-- Task requirements --
Reproduce all lines of the listing below in which the word "callout" occurs.
- Opening Delimiter -
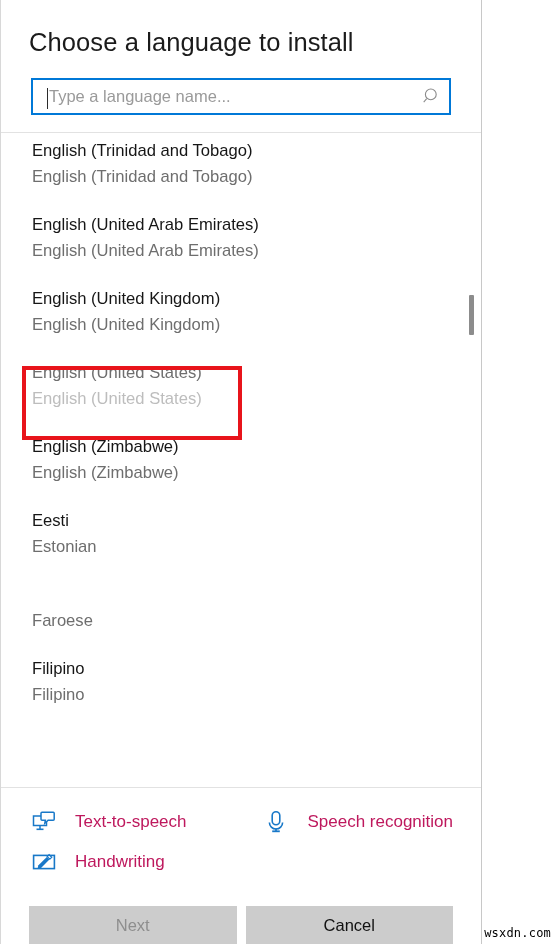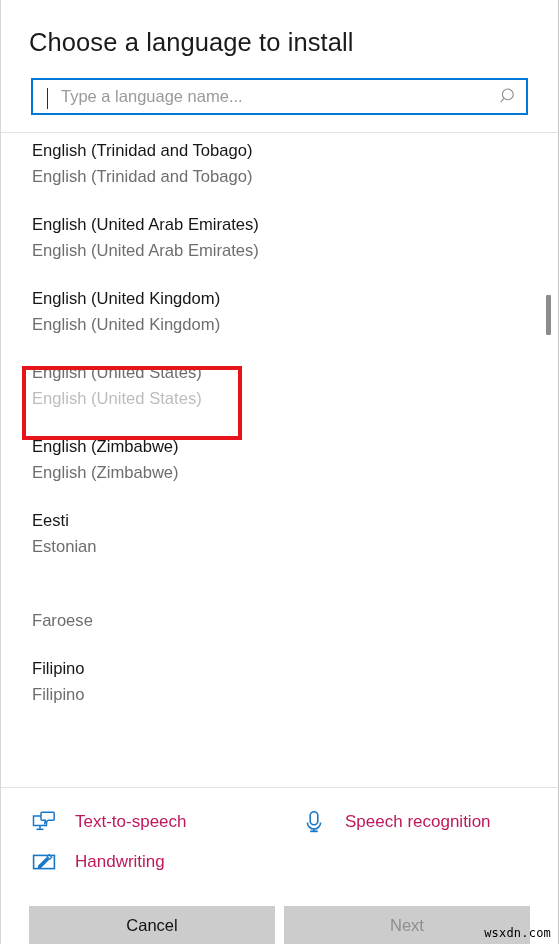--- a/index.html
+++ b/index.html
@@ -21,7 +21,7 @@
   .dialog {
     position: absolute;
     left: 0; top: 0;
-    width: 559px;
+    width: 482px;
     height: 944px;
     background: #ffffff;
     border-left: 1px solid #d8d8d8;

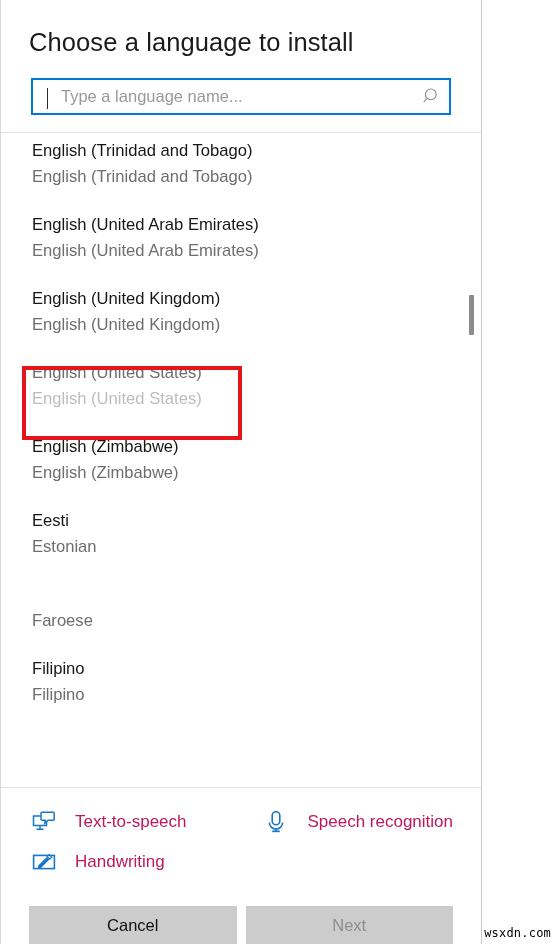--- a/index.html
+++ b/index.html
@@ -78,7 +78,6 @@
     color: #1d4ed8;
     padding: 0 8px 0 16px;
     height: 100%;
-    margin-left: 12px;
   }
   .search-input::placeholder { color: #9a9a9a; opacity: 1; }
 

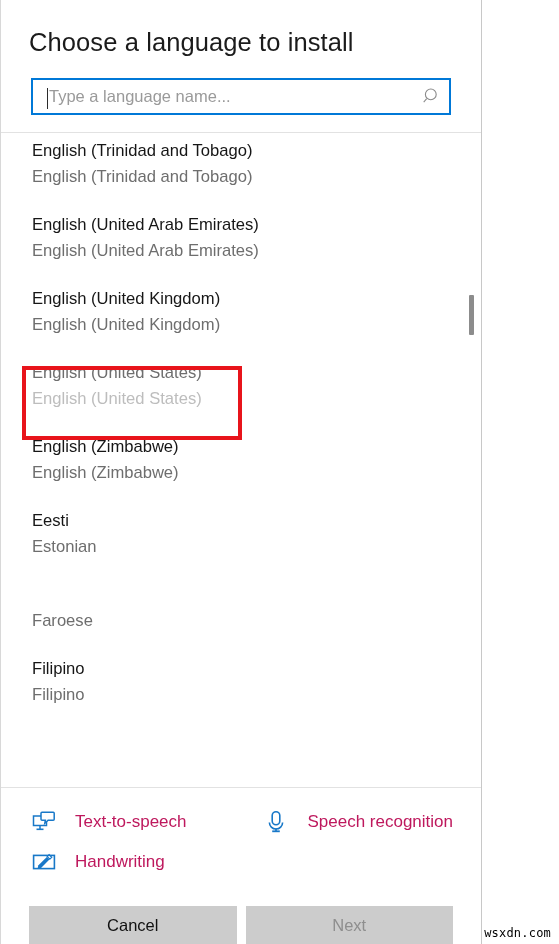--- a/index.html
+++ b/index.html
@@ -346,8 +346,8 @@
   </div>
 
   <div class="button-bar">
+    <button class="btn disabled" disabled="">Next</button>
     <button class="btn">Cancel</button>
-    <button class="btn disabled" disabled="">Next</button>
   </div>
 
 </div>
- Closing Delimiter -
- Opening Delimiter -
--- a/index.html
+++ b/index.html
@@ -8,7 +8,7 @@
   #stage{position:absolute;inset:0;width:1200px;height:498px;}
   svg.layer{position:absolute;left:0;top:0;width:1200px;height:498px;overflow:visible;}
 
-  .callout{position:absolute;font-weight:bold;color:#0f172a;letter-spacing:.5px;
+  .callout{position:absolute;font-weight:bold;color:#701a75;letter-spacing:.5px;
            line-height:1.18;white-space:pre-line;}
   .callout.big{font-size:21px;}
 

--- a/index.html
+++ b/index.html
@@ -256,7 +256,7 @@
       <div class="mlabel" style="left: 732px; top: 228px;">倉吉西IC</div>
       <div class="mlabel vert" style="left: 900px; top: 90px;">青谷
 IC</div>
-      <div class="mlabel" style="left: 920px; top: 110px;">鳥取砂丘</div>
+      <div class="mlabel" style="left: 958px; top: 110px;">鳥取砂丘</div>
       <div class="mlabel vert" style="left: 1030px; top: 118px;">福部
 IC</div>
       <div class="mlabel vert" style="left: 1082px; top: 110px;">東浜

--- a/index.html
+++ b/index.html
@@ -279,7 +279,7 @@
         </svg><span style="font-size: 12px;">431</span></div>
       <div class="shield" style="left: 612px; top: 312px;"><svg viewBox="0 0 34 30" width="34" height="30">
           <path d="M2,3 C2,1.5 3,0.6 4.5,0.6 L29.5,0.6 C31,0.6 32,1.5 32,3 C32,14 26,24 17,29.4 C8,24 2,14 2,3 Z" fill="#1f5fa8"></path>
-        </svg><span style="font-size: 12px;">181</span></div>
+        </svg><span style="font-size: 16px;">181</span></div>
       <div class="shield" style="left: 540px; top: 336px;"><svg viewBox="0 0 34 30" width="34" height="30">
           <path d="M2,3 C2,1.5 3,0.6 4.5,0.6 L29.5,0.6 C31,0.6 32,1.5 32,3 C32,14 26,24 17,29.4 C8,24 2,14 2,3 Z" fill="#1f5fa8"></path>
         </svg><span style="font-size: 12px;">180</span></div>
- Closing Delimiter -
-- Answer section --
-  .callout{position:absolute;font-weight:bold;color:#0f172a;letter-spacing:.5px;
+  .callout{position:absolute;font-weight:bold;color:#701a75;letter-spacing:.5px;
   .callout.big{font-size:21px;}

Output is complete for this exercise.